Progressive RAM Usage Increase in DeepStream 7.1 with 40 RTSP Streams on Kubernetes

Hardware Platform:
GPU NVIDIA L40S

DeepStream Version:
7.1

TensorRT Version:
Aligned with DeepStream 7.1 recommendations

Issue Type:
Question

Requirement Details:
I noticed that the RAM usage keeps increasing progressively.
I have four DeepStream pods running on Kubernetes, each handling multiple RTSP camera streams.: two with 40 cameras each and two with 12 cameras each.

The pods handling 12 cameras work stably without any RAM growth, while the ones handling 40 cameras gradually consume more and more memory without releasing it.

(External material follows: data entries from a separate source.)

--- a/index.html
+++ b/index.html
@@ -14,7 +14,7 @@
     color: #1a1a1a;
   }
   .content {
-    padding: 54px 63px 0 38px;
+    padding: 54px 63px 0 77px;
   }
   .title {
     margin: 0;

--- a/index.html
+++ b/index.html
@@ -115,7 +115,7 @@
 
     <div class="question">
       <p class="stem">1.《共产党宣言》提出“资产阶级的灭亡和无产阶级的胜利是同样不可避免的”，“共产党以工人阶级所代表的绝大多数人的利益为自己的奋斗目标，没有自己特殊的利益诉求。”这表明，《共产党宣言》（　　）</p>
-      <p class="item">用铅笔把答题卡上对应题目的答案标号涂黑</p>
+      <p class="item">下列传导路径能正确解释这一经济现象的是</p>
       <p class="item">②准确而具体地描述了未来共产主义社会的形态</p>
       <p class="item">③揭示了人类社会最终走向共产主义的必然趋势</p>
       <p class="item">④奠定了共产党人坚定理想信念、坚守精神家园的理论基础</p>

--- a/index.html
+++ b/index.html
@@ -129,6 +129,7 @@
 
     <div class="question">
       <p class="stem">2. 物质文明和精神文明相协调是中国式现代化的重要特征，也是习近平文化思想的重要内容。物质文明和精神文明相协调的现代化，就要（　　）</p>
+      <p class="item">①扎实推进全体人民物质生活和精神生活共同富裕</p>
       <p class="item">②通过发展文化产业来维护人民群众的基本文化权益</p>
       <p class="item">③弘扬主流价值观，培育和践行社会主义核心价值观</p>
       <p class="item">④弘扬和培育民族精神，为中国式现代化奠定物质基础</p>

It seems like the pods processing 40 cameras may not be able to handle all incoming frames, possibly buffering them without clearing or discarding them properly. When I restart the application, the RAM usage returns to normal, but it starts increasing again over time for the 40-camera pods.

My questions are:

  • Is this behavior expected due to the ingestion of a large number of RTSP sources?

  • Could the system be accumulating unprocessed frames in memory buffers?

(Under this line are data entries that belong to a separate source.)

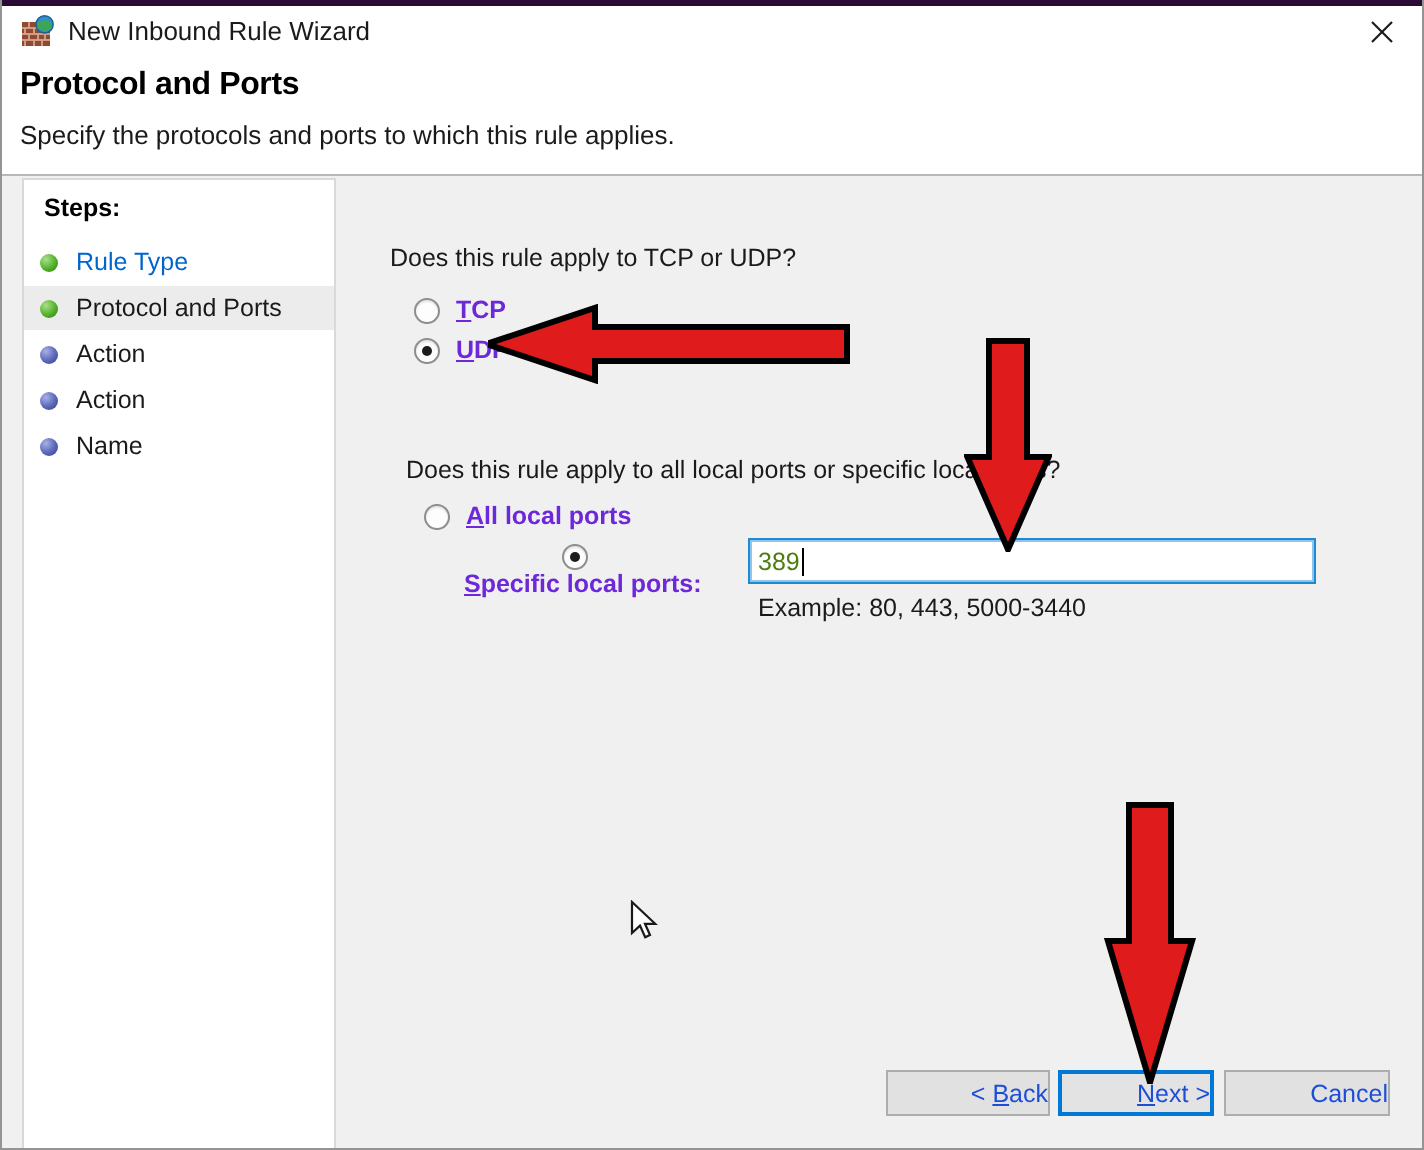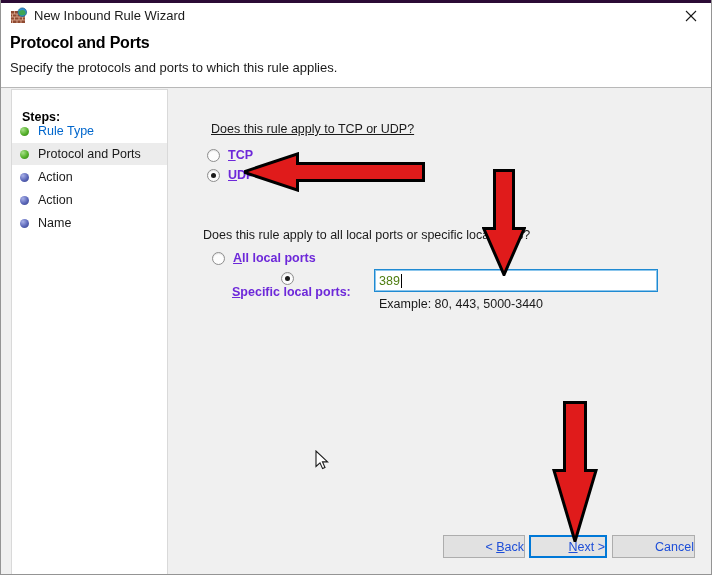--- a/index.html
+++ b/index.html
@@ -89,7 +89,7 @@
     border-bottom: none;
   }
   .steps-title {
-    position: absolute; left: 10px; top: 20px;
+    position: absolute; left: 10px; top: 7px;
     font-size: 12.5px; font-weight: bold; color: #000000;
   }
   .step {

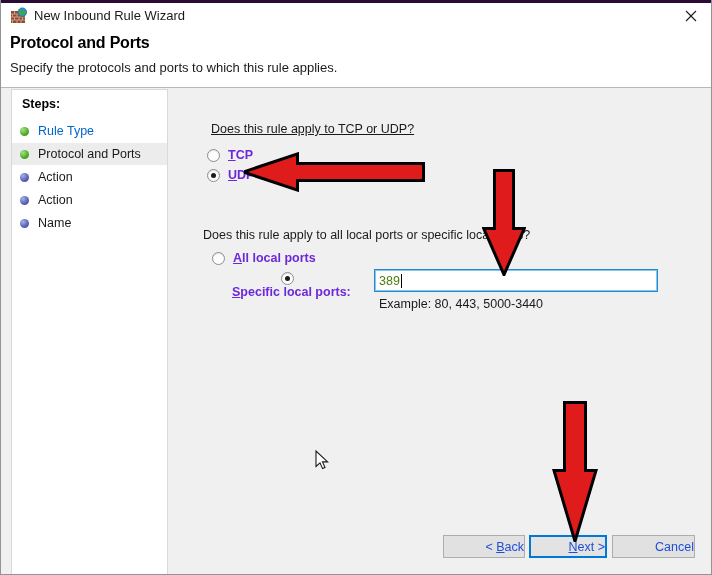--- a/index.html
+++ b/index.html
@@ -123,7 +123,7 @@
   }
 
   .q { position: absolute; font-size: 12.5px; color: #1a1a1a; white-space: nowrap; }
-  .q1 { left: 35px; top: 34px; text-decoration: underline; }
+  .q1 { left: 19px; top: 34px; }
   .q2 { left: 27px; top: 140px; }
 
   .radio-row {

  • Should I reduce the number of cameras handled by each pod?

  • Or is there a configuration parameter I should tune to prevent this progressive memory usage?

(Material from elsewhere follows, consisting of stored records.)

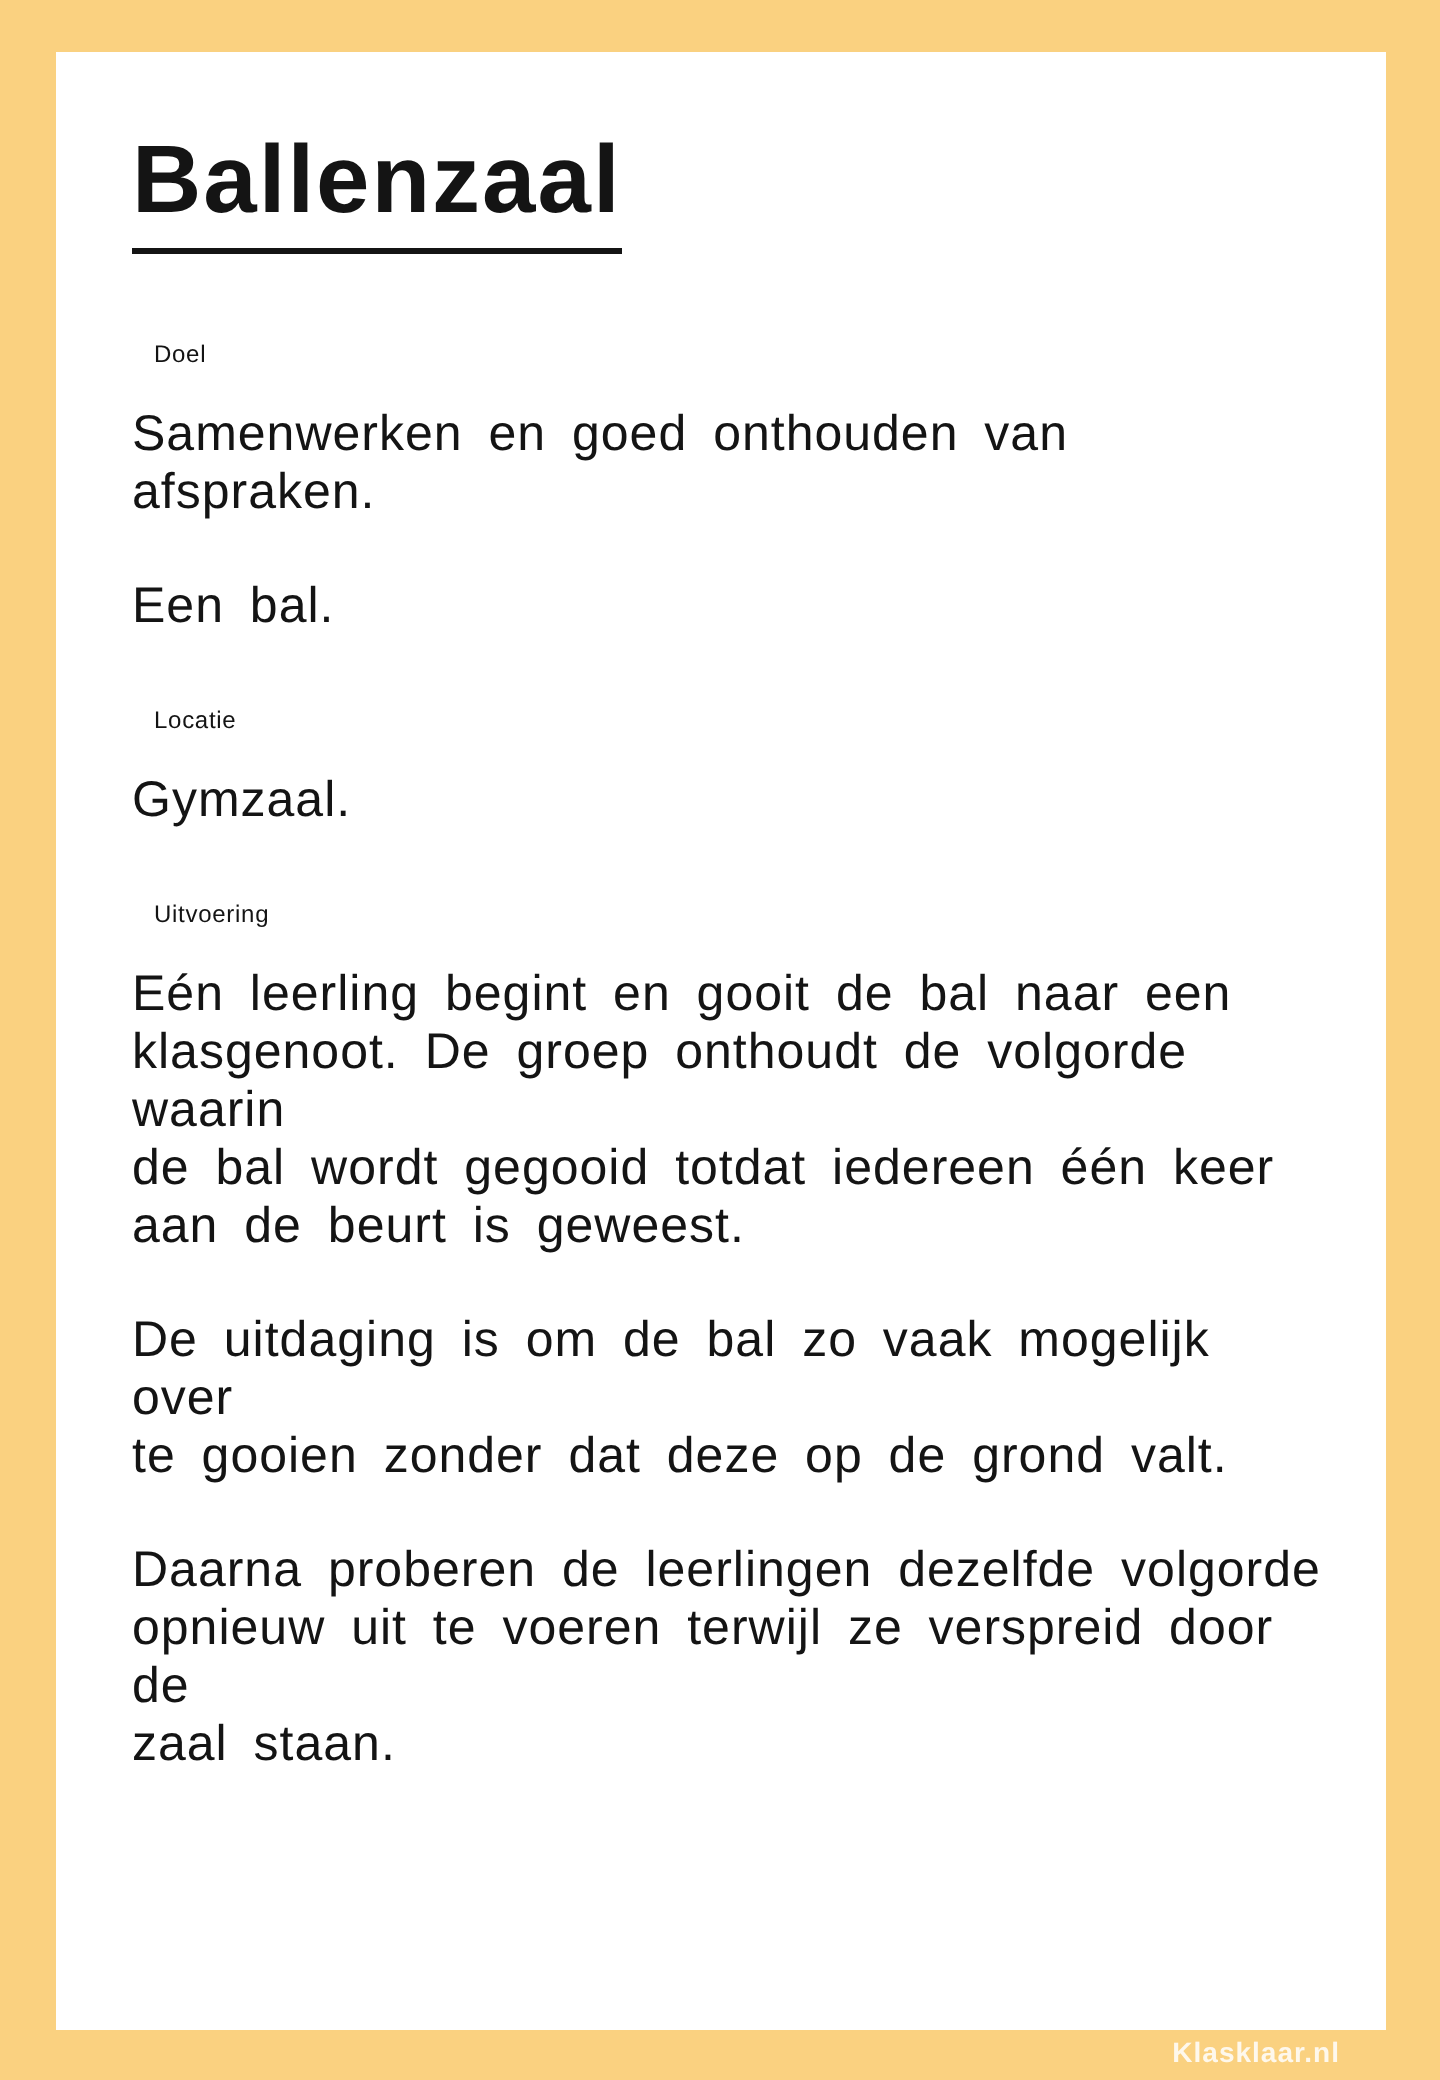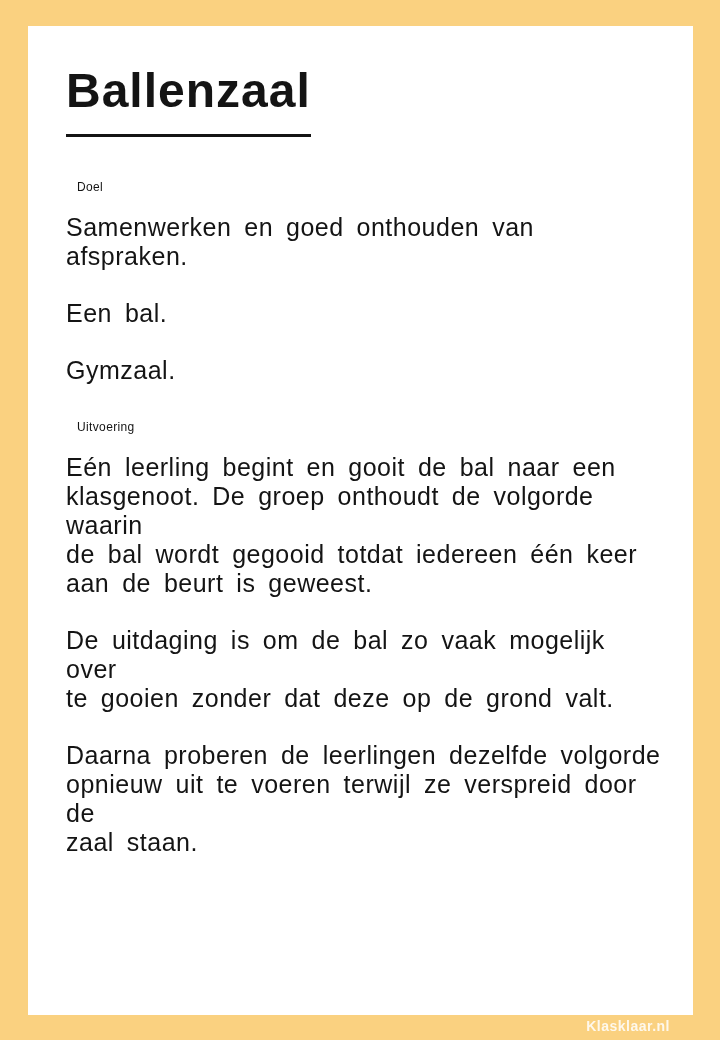--- a/index.html
+++ b/index.html
@@ -43,7 +43,7 @@
     letter-spacing: 1px;
     color: var(--ink);
     border-bottom: 3px solid var(--ink);
-    padding-bottom: 18px;
+    padding-bottom: 8px;
   }
   .section { margin: 0; }
   .section-heading {

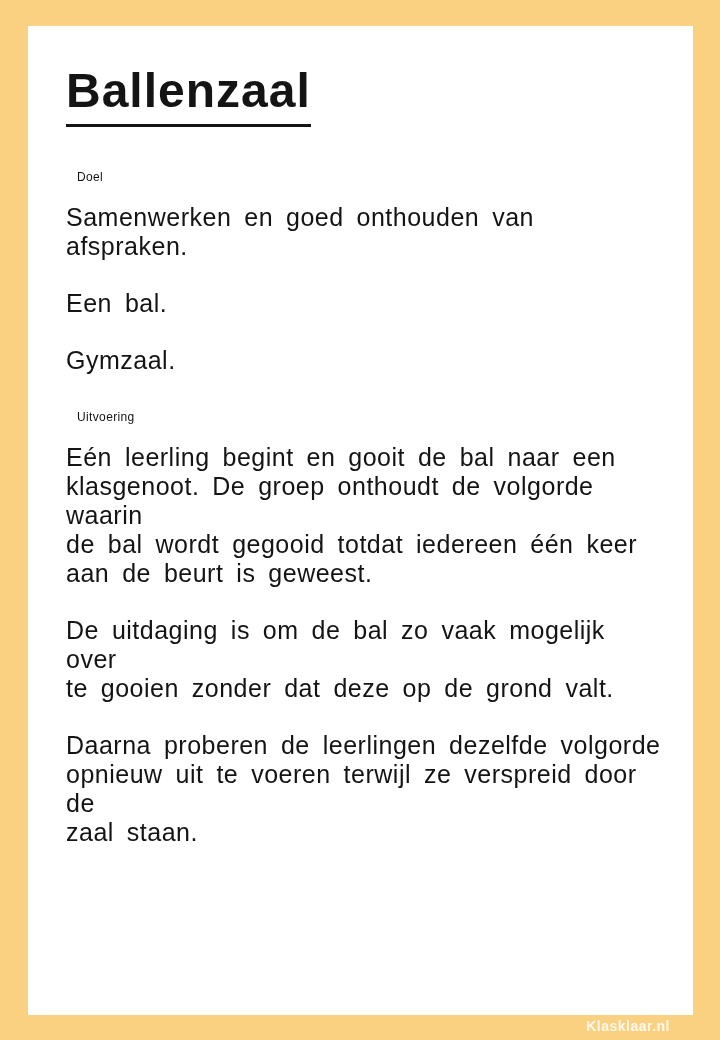--- a/index.html
+++ b/index.html
@@ -92,6 +92,7 @@
     </div>
 
     <div class="section">
+      <h2 class="section-heading">Locatie</h2>
       <p>Gymzaal.</p>
     </div>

  • Would it be reasonable to plan a periodic restart as a workaround?

Thank you,
Yassin

Below is the configuration file for one of the 40-camera pipelines:

[source0]
enable=1
type=4
uri=<rtsp>
num-sources=1
latency=200
drop-frame-interval=2
rtsp-reconnect-interval-sec=30
select-rtp-protocol=4
camera-fps-n=15
camera-fps-d=1

[sourceX]
...

[source39]
enable=1
type=4
uri=<rtsp>
num-sources=1
latency=200
drop-frame-interval=2
rtsp-reconnect-interval-sec=30
select-rtp-protocol=4
camera-fps-n=15
camera-fps-d=1

[primary-gie]
enable=1
batch-size=40
gie-unique-id=1
labelfile-path=labels.txt
nvbuf-memory-type=0
config-file=config_infer_primary.txt

[sink0]
enable=1
type=4
sync=0
codec=1
nvbuf-memory-type=0
bitrate=4000000
iframeinterval=10
rtsp-port=8554
udp-port=5555
profile=0
udp-buffer-size=1000000
qos=0

[sink1]
type=6
enable=1
msg-conv-payload-type=0
msg-conv-msg2p-new-api=0
msg-broker-proto-lib=/opt/nvidia/deepstream/deepstream/lib/libnvds_kafka_proto.so
msg-broker-conn-str=<broker>
msg-broker-config=cfg_broker.txt
topic=<topic>
nvbuf-memory-type=0
msg-conv-msg2p-lib=/root/cameraModel/libs/libnvds_msgconv_det_frame.so
msg-conv-comp-id=2
msg-broker-comp-id=2
msg-conv-config=msgconv_config.txt
sync=0

[streammux]
live-source=1
batch-size=40
batched-push-timeout=4000
width=960
height=540
enable-padding=1
nvbuf-memory-type=0
attach-sys-ts-as-ntp=0

[osd]
enable=1
border-width=1
text-size=1
text-color=1;1;1;1;
text-bg-color=0.7;0.7;0.7;0.8
font=Arial
show-clock=0
clock-x-offset=800
clock-y-offset=820
clock-text-size=12
clock-color=1;0;0;0
nvbuf-memory-type=0

[tiled-display]
enable=1
rows=7
columns=6
width=960
height=540

[tracker]
enable=1
tracker-width=320
tracker-height=320
ll-lib-file=../libs/libnvds_nvmultiobjecttracker.so
ll-config-file=config_tracker_NvDCF_accuracy.yml
display-tracking-id=1

[nvds-analytics]
enable=1
config-file=config_nvdsanalytics.txt

config_infer_primary.txt:

[property]
batch-size=40
net-scale-factor=0.003921569790691137
model-color-format=0
num-detected-classes=80
gie-unique-id=1
network-type=0
labelfile-path=labels.txt
maintain-aspect-ratio=1
interval=0
parse-bbox-func-name=NvDsInferParseYoloCuda
custom-lib-path=../libs/libnvdsinfer_custom_impl_Yolo.so
engine-create-func-name=NvDsInferYoloCudaEngineGet
network-mode=2
cluster-mode=2
symmetric-padding=1
infer-dims=3;640;640
onnx-file=../models/yolo11l.pt.onnx
model-engine-file=../engines/yolo11l/model_b40_gpu0_fp16.engine
workspace-size=2000

[class-attrs-all]
nms-iou-threshold=0.7
pre-cluster-threshold=0.5
detected-max-h=540
detected-max-w=960
detected-min-h=0
detected-min-w=0

How long have you monitored the memory usage? Will the memory be used up when the time is long enough?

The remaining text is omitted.